Mesdames, messieurs, bienvenue sous les sunlights de l’opéra comique.
Résumé du premier acte:
Attilallier le terrible conquérant aux dents longues a fait sinistre association avec Harel-Langue-de-Bois et Landry-la-Mitraille, deux âmes damnées du roi de Nouvelle-France, afin de s’emparer de La Banlieue au trésor. Cet îlot de richesse dans une mer de pauvreté, sur lequel règne sans conteste la cruelle Dédée-la-Mairesse, dissimule dans ses coffres le lourd tribut en argent sonnant prélevé chaque année sur Place Sainte-Foye et Place Laurier.
Après avoir sans succès croisé le fer au large des côtes de la capitale nationale avec les puissantes forces de la fusion, Dédée-la-Mairesse s’est réfugiée dans l’hostel de ville. Du haut du beffroi elle harangue ses vassaux en des termes qui rappellent autant L’Internationale socialiste que le chef Abraracourcix: «… Oui au combat qui nous mènera à la victoire finale.»
Au début du second acte, une sinistre musique résonne… Tous lèvent la tête au ciel.
Qu’est-ce donc que ce ding-dingue-dong?
Pourquoi la cloche fantôme de l’ancienne cathédrale de la rue de l’Église sonne-t-elle dans la brume près de l’ancien quartier des cours à bois?
Pour marquer la fin des hostilités au Timor Oriental? La panne de micro de Marc Labrèche? Le mariage de la grande fille de Brian Mulroney? La rentrée parlementaire de Stockwell Day?
Non, ding-dingue-dong, c’est la mairesse qui pète un plomb.
«Citoyens de Sainte-Foye, entendez-vous le glas qui sonne… Les fusions forcées vont anéantir votre milieu de vie», clame la mairesse.
Aaaaargh!
À ces mots la foule ne contenant plus son angoisse jette tous ses avoirs sur charettes à bungalow et se précipite sur les routes de Nouvelle-France afin de fuir la dévastation qu’Attilallier laisse dans son sillage.
Résonnez, cloches des villes et villages de banlieue, c’est l’apocalypse! Déjà les plus faibles, de Charlesbourg à Valcartier, sont visés.
En s’engloutissant dans la multitude de la capitale, nos fiers Fidéens vont perdre leur identité, car nul n’en doute, dans le sillage de ses conquêtes économiques, Attilallier s’emparera vite fait du marché aux puces. Et la célèbre sculpture abstraite nommée La Tank à eau ne tardera pas à rejoindre la pinte de lait de Reynaud, Place de Paris, parmi les trophées de guerre des conquérants.

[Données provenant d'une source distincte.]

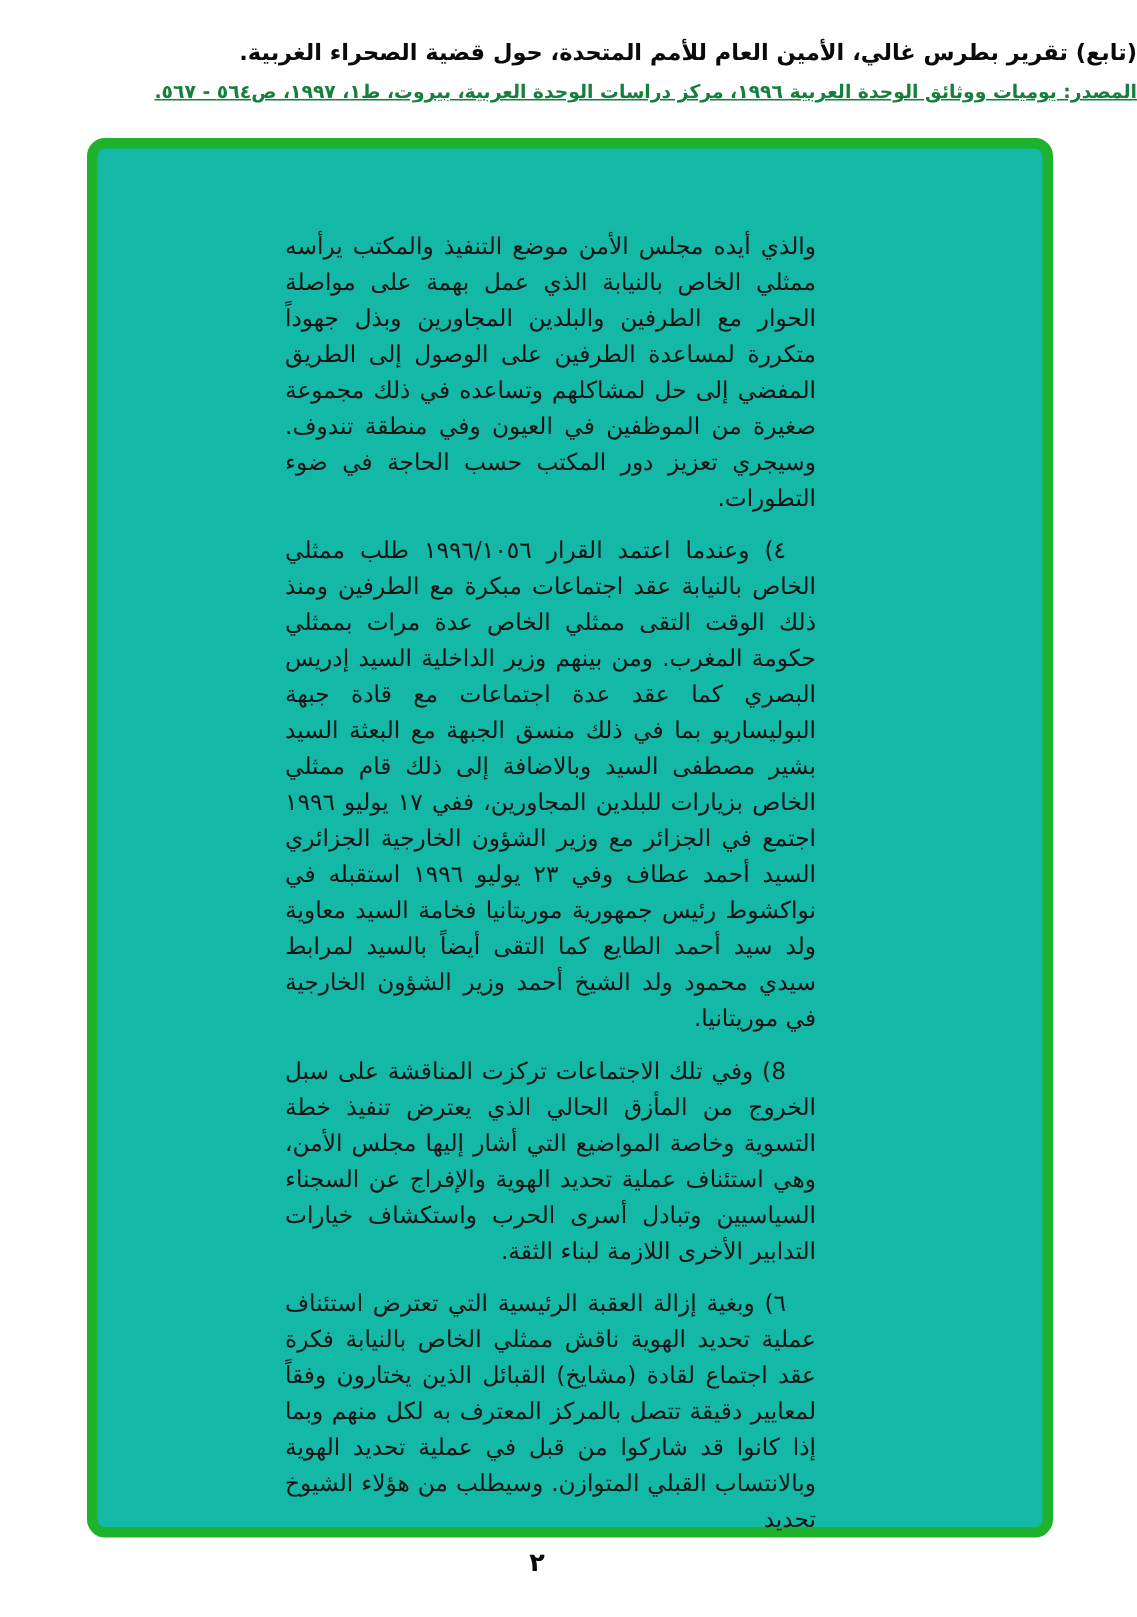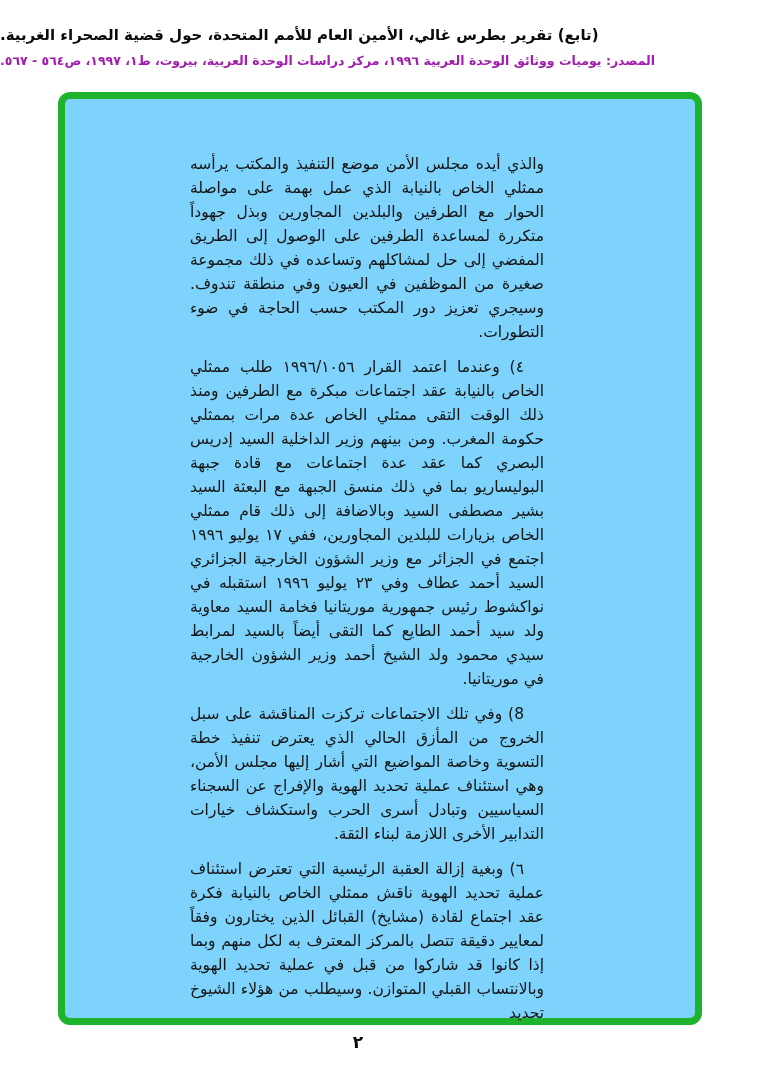"(تابع) تقرير بطرس غالي، الأمين" .header { text-align: left -> right }
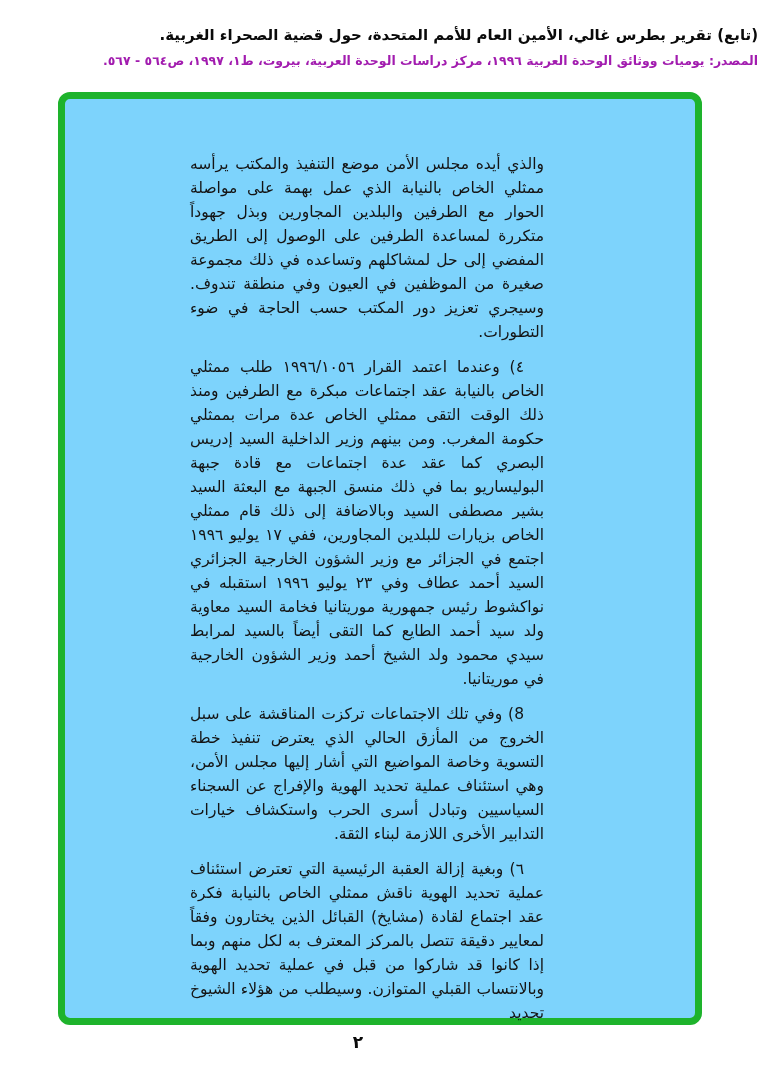"المصدر: يوميات ووثائق الوحدة العربية" .header-source { color: #a21caf -> #15803d; text-decoration: none -> underline }
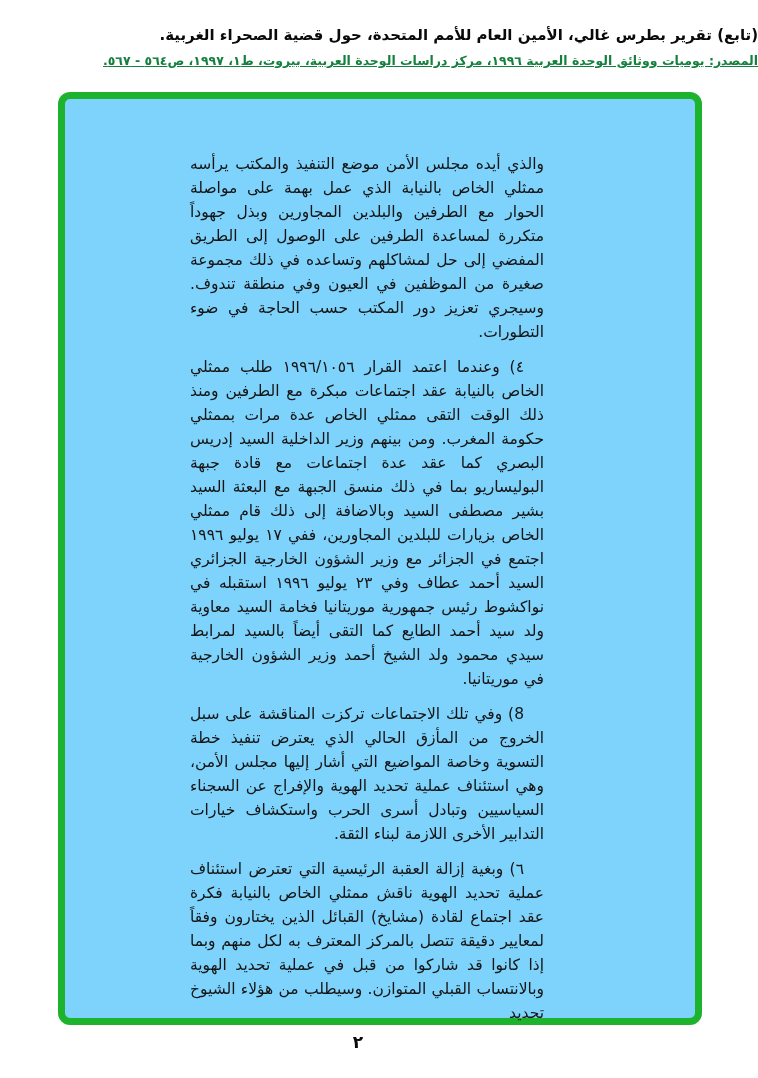"والذي أيده مجلس الأمن موضع" .frame { background: #7dd3fc -> #14b8a6 }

La télévision en circuit fermé du Lustre d’or, les lits d’eau du Motel de l’Oncle Sam, et les décorations rococo du Colibri, relais obligé du motoneigiste, ne seront plus que souvenirs de la gloire perdue de Sainte-Foye, et même les rendez-vous coquins du midi sur la main, dans le coin du motel Habitation, n’auront plus le même charme désuet.
Lorsque le boulevard Hamel sera devenu boulevard Larose, c’est une partie de nous-mêmes qui s’en ira avec le tout à l’égout jusqu’au fleuve, sans passer par l’usine de filtration.
Acte trois, suite et fin.
Malgré toutes ces menaces, Dédée-la-Mairesse refuse de pactiser avec le Diable. Craignant à l’instar de Marie-Antoinette la loi guillotine, Dédée s’exile de l’autre bord du bord du monde chez les fédéralisses d’où, forte de 8 000 signatures, elle poursuivra la longue guerre des registres.
De l’hostel de ville elle fera son bureau de comté à moins que le crime organisé ou Céline ne l’acquière comme résidence secondaire. Enfin la modernité règnera pour 100 ans, jusqu’à ce que la mode soit au défusionnement.
Semer la peur, crier au loup, chercher vengeance, encourager l’orgueil et l’égoïsme, et finalement faire passer affaire d’argent pour histoire de coeur, avant d’abandonner trop peu trop tard des morceaux de son royaume illusoire…
Que conclure de cette histoire? Que la fusion municipale est une faribole bien dérisoire.